Dans le cadre d’une HTA, les β-bloqueurs freinent la sécrétion de rénine, diminuent la performance cardiaque systolique (sauf en administration chronique dans l'insuffisance cardiaque) et présentent un effet hypotenseur central [36]. Les β1-bloqueurs sont les seuls médicaments associés à une baisse de l'incidence d'événements ischémiques peropératoires en chirurgie coronarienne et non-cardiaque, probablement grâce à la baisse de la fréquence cardiaque qu’ils entraînent [13]. Il y a donc largement plus d'intérêt à les continuer jusqu'à l'opération qu'à les interrompre en préopératoire. De plus, l’interruption du β-blocage provoque un effet rebond et un risque ischémique accru dans les 48 heures. Il était de routine de remplacer, à dose équipotente, les β-bloqueurs de longue durée d'action par des substances d'activité courte et cardio-sélective comme le metoprolol (Loprésor® 50-100 mg). Actuellement, la tendance est de ne plus modifier le traitement en cours, et de le maintenir inchangé en préopératoire. L’effet pourra être prolongé à la demande par des doses répétées ou une perfusion d'esmolol (Brévibloc®, bolus de 10 mg répétés). Le but est d'obtenir une fréquence de 60-65 battements/minute. Le maintien des β-bloqueurs en périopératoire est également avantageux chez les patients en insuffisance cardiaque [2]. Alors qu'ils sont bénéfiques chez les malades déjà sous traitement, les β-bloqueurs n'ont aucun intérêt lorsqu'ils sont prescrits de manière indiscriminée ou aiguë en préopératoire chez des patients qui ne présentent pas d'autre risque qu'une hypertension bénigne; dans ces conditions, ils augmentent même la mortalité et le taux d'AVC [13,41]. Les différents β-bloqueurs ont des effets β1, β2 et α variables selon les substances (Tableau 4.26).
 
 
Les β-bloqueurs ne sont efficaces que pour autant que la fréquence cardiaque soit très strictement contrôlée. Même lorsque les patients sont au bénéfice d'un traitement chronique à long terme, l'incidence d'ischémie périopératoire n'est pas modifiée si la fréquence est identique à celle des malades non β-bloqués [31,34]. En effet, les malades β-bloqués depuis longtemps présentent une régulation à la hausse de leurs récepteurs β-adrénergiques (up-regulation), qui les rend hypersensibles à la stimulation catécholaminergique aiguë survenant au cours de la chirurgie ; l’effet inotrope et chronotrope est alors excessif, d’où un risque ischémique aggravé [18], que l'on retrouve dans certaines études de chirurgie vasculaire [30,33]. D’autre part, le remplacement d’un agent à longue durée d’action par un agent plus court augmente le risque d’un effet rebond qui survient dans la période postopératoire immédiate lorsque les prises d’entretien sont omises à cause de l’instabilité hémodynamique ou de l’impossibilité de la voie digestive [29] ; or c’est précisément la période la plus dangereuse. Le problème de la prise en charge des malades sous β-bloqueurs est la fixité de leur fréquence cardiaque, qui limite significativement l'adaptabilité du débit cardiaque aux variations de la demande métabolique et de la volémie peropératoire, même si la réponse neuro-humorale au stress n'est pas modifiée [42]. C'est ainsi que l'incidence d'hypotension et de bradycardie est très augmentée chez les patients β-bloqués, respectivement de 1.6 et 2.7 fois [13].
 
Les diurétiques
 
Les diurétiques entraînent un risque d'hypotension par hypovolémie et baisse de précharge [22]. Ils favorisent l'hypokaliémie, l'hyponatrémie, l’hypomagnésémie et l'alcalose métabolique.
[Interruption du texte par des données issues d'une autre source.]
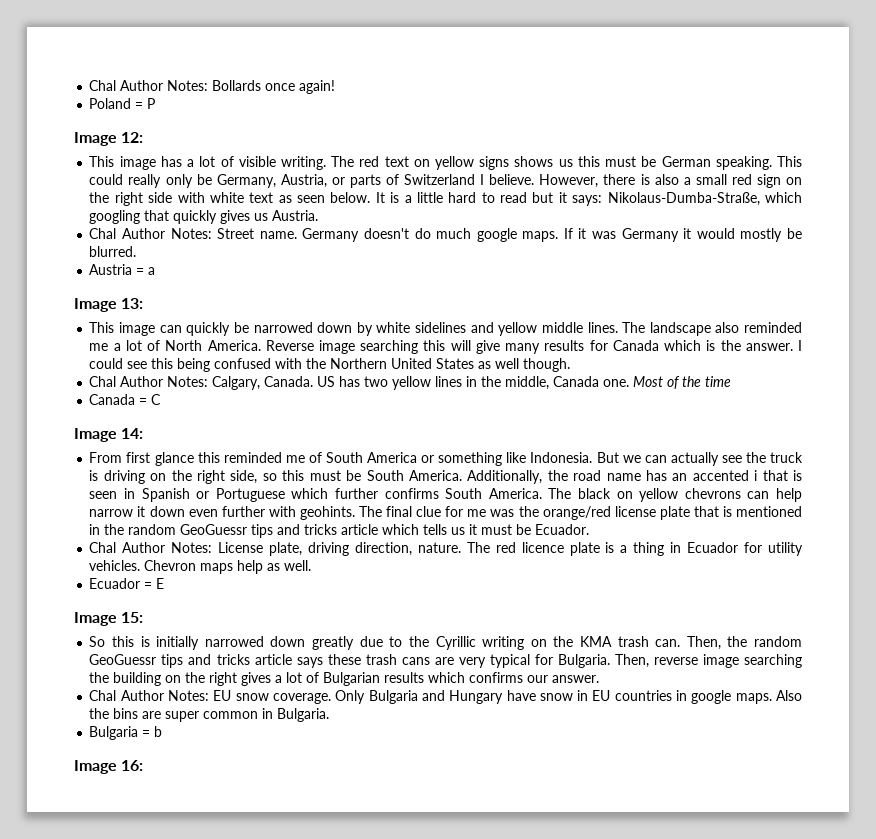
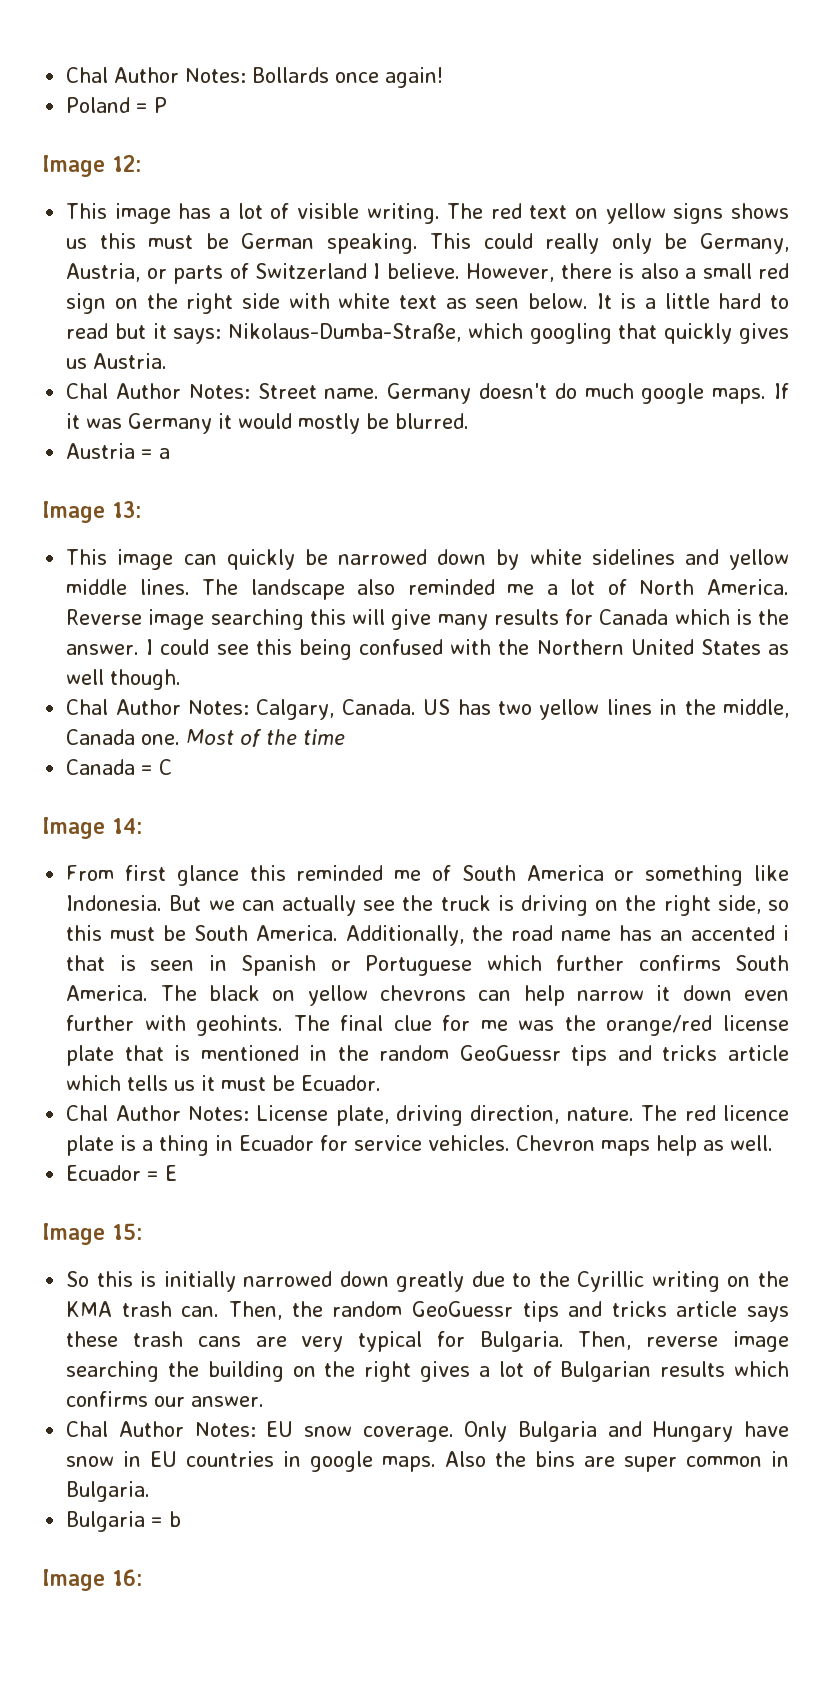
- The red licence plate is a thing in Ecuador for utility vehicles.
+ The red licence plate is a thing in Ecuador for service vehicles.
Il est préférable de ne pas les administrer le jour de l'intervention, de manière à conserver un volume circulant élevé; cette précharge haute facilite l'équilibre lors de l'induction et de la ventilation mécanique. Vu la haute teneur en K+ des solutions de cardioplégie, l’hypokaliémie n’est pas un risque significatif en chirurgie cardiaque, mais l’hypomagnésémie augmente le risque d’arythmies, particulièrement celui de fibrillation auriculaire.
 
Les β1-activateurs
 
Le fenoldopam induit une vasodilatation périphérique en stimulant les récepteur béta-dopaminergiques, notamment au niveau rénal où il provoque une augmentation du flux et une diurèse accrue. Il s’administre en perfusion à 0.03 – 0.3 mcg/kg/min après une dose de charge de 0.1 mcg/kg/min [16]. Il est indiqué essentiellement chez les patients souffrant de dysfonction rénale.
 
Les α-bloqueurs
 
Les α1-bloqueurs sont peu utilisés en-dehors du traitement de la poussée hypertensive aiguë à cause de la tachycardie réflexe et de l'hypotension orthostatique qu'ils occasionnent (phentolamine, prazocine). L'urapidil (Ebrantil®) est un antagoniste α1 sélectif; comme il possède en outre un effet α-2 stimulant et un effet sympathicolytique central de type sérotoninergique, il ne provoque pas de tachycardie. 
 
L’α-blocage est pratique en association avec un β-blocage ; malheureusement, les deux effets ont des pharmacocinétiques différentes dans les substances qui les combinent ; c'est le cas du carvédilol (Dilatrend®, 12.5 mg per os) et du labétalol (Trandate®, 100-200 mg per os, 1-2 mg/min iv). Chez ce dernier, la puissance de l'effet β-bloqueur est 7 fois plus importante que celle de l'effet α par voie intra-veineuse et 3 fois par voie orale ; la durée d'action de l’effet α est plus courte que celle de l’effet β (2-4 heures) [33]. 
 
Les α2-agonistes
 
Les α2-agonistes centraux (clonidine, dexmédétomidine) limitent la tachycardie et l'hypertension, et induisent de plus une sédation et une analgésie; ces effets sont tout bénéfice en peropératoire, et diminuent l'incidence de complications cardiaques postopératoires [28]. Toutefois, ils inhibent la libération de nor-adrénaline aux terminaisons sympathiques, et interfèrent de ce fait avec l'activité de la dopamine, qui est atténuée, et celle de la dobutamine, qui est accentuée [27]. Les α2-agonistes ne doivent pas être arrêtés en préopératoire pour quatre raisons [40]:
 
  • Leur omission entraîne un effet rebond ;
  • Ils sont sédatifs ;
  • Ils assurent une stabilisation hémodynamique relative pendant l'intervention ;
  • Ils diminuent le risque ischémique (mais non celui d'infarctus ni de mortalité).
 
Autres substances
 
L'α-méthyl-dopa (Aldomet®) est un précurseur de l'α-méthyl-noradrénaline, qui stimule les récepteurs α2 centraux. Cet antihypertenseur n'est plus guère utilisé que pendant la grossesse vu sa sécurité dans cette situation.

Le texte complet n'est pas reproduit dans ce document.